Compliance systems that ensure the accuracy of completed retail orders will create some M&A deal flow. Like other clinicians, retail pharmacists may be held accountable for patient outcomes and not simply putting pills in a bottle (a task that robots are quite efficient at completing). Ironically, several of the pharmacy benefit manager companies that administer the delivery of drugs via retail pharmacies own mail-order houses. Since most chronic disease management cases require long-term drug usage, most of the retail business will shift to the lower cost mail-order companies that deliver greater than 90-day supplies.
 

Data

As national databases and benchmarking companies proliferate, the data companies will continue to acquire the smaller data providers, data acquisition firms and data analytics companies.

Distant care

Larger traditional device companies will continue to develop and acquire advances in technology. Some smaller companies that make home monitoring devices will stimulate market activity. Continued investment into the picture archiving communication systems (PACS) space and the next wave of remote diagnostics/telemedicine venues will allow foreigners to access U.S. care and increase revenues to once distant businesses.

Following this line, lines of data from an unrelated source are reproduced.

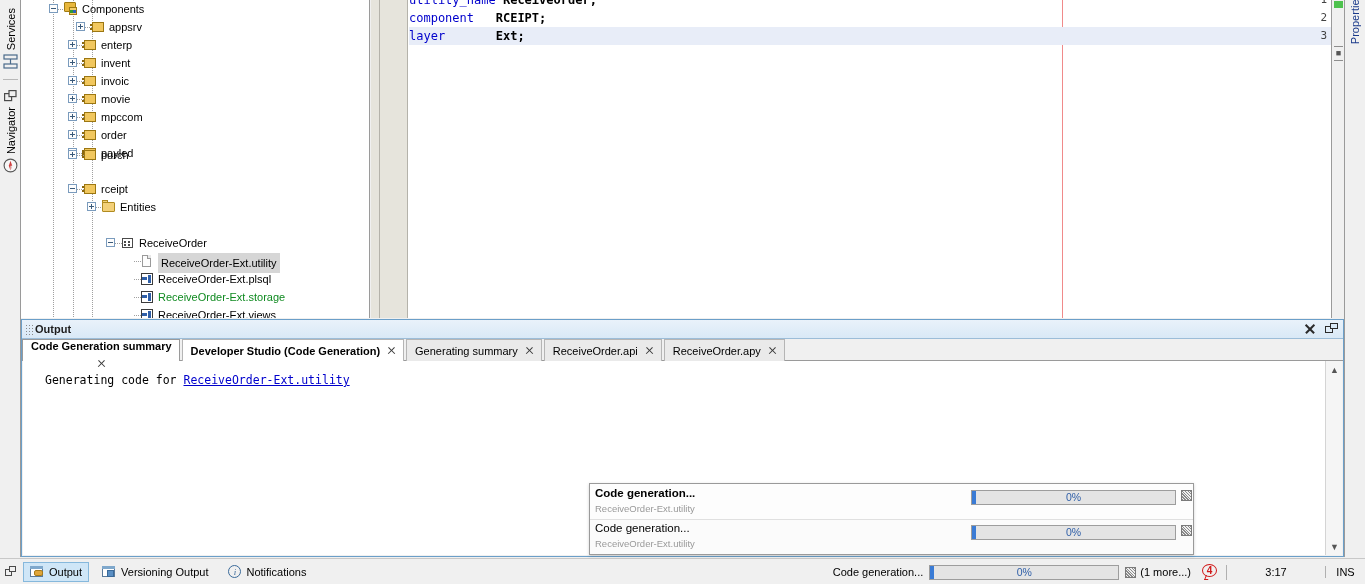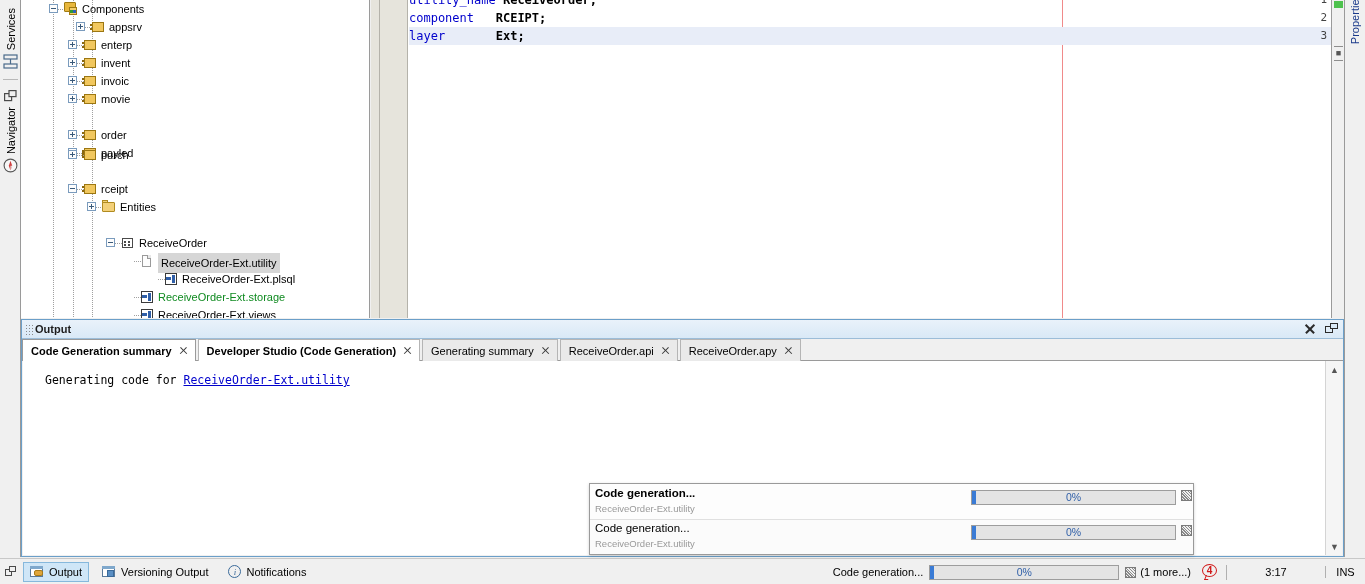"mpccom" div.tnode { html: none -> <div> <div></div> <div></div> <span> <span></span> <span></span> <span></span> </span> <span>mpccom</span> </div> }
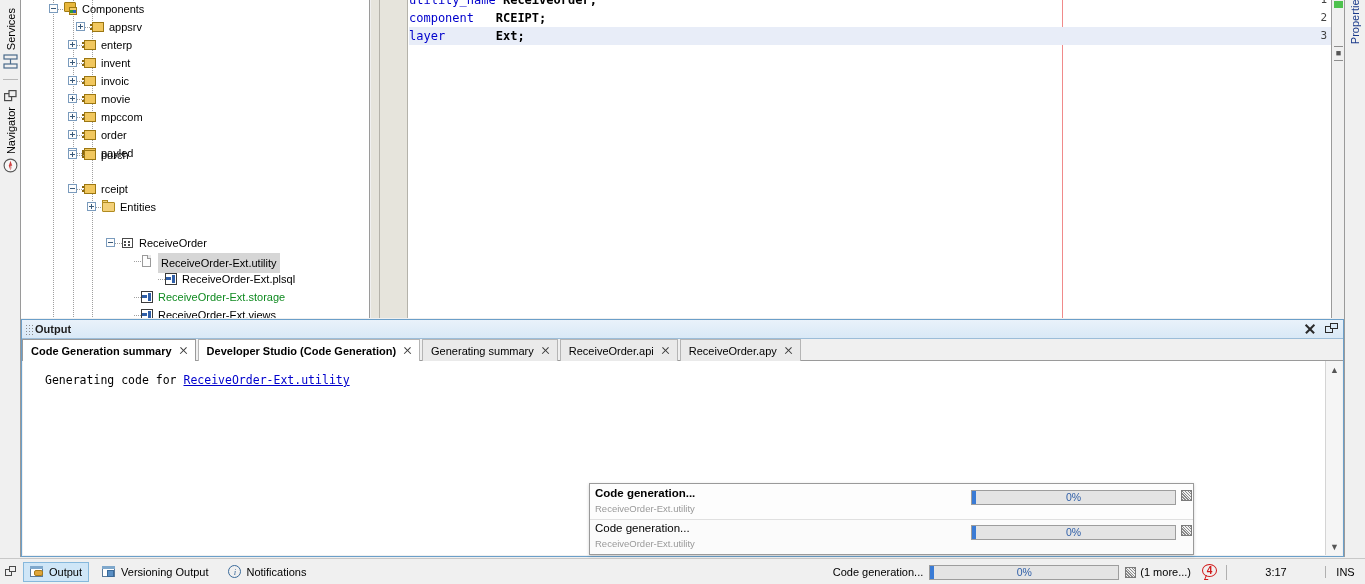"ReceiveOrder-Ext.plsql" div.tnode { margin-left: 24px -> none }
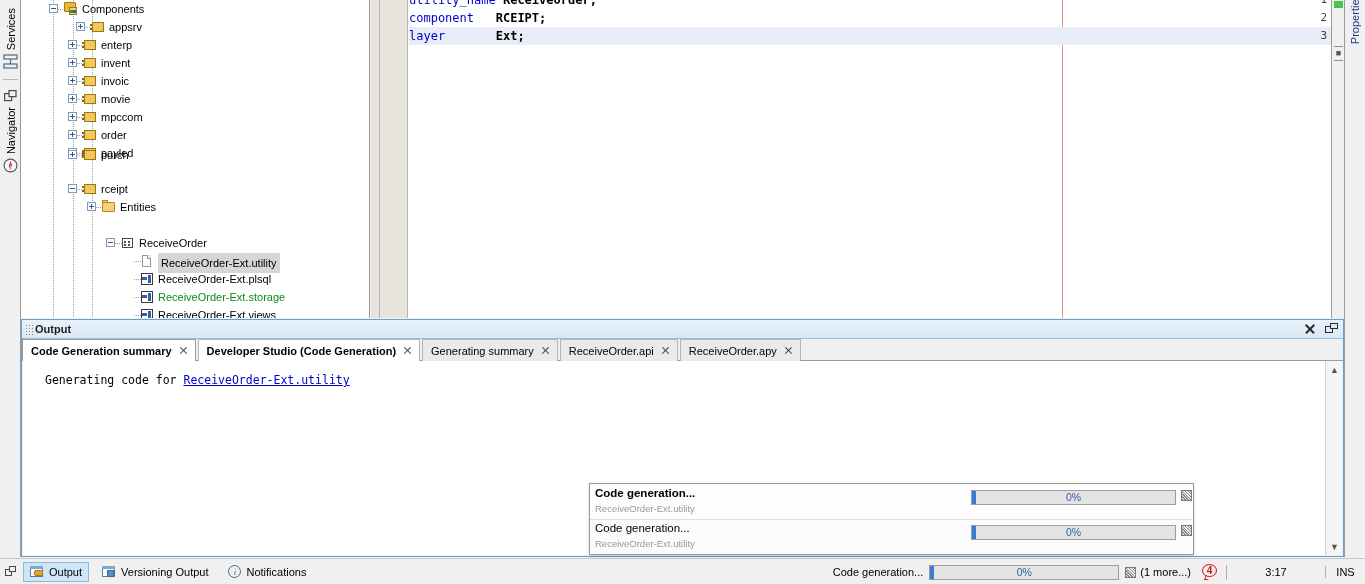"Code Generation summary" .otab.active { flex-direction: none -> column }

In addition, broadband/fiber to the home and rural areas will increase access to expert care. Advancements in remote control will increase the use of robotic care as recently highlighted on several mainstream TV programs.

Disease management

The management of chronic diseases such as diabetes, obesity, COPD, asthma, allergy and CHF, as well as mental health disorders, will drive revenue from hospitals to outpatient clinics to doctor offices to retail (mall-based) health care. These diseases account for nearly 50 percent of all health care costs in the U.S. Insurance companies and employers are expected to offer incentives for healthier lifestyles and other wellness programs.


Current disease management offerings will expand into retail settings. Some companies are exploring DNA-driven predictive modeling for preventative care and patient profiling by insurance companies.

Provider consolidation

NFP hospitals will increasingly rely on philanthropy from local investors and community-based donations as well as government, commercial and private research grants. Hospital M&A is expected to continue in the community markets as CMS reimbursement shift away from traditional facilities to LTACs, SNFs, etc.


Buy-vs.-build decisions are being made daily in the assisted living market as the wave of baby boomers continue to retire.

Health care communities

The number of health care community tools is expected to increase as baby boomers increase market liquidity and HSAs cross into mainstream consumerism.

Emergency management

Well over 1 million patients lost their paper-based medical records in the aftermath of Hurricanes Katrina and Rita in 2005. The "Katrina effect" will stimulate market activity as emergency preparedness and surge planning vie for the mindshare of hospital CEOs and community leaders.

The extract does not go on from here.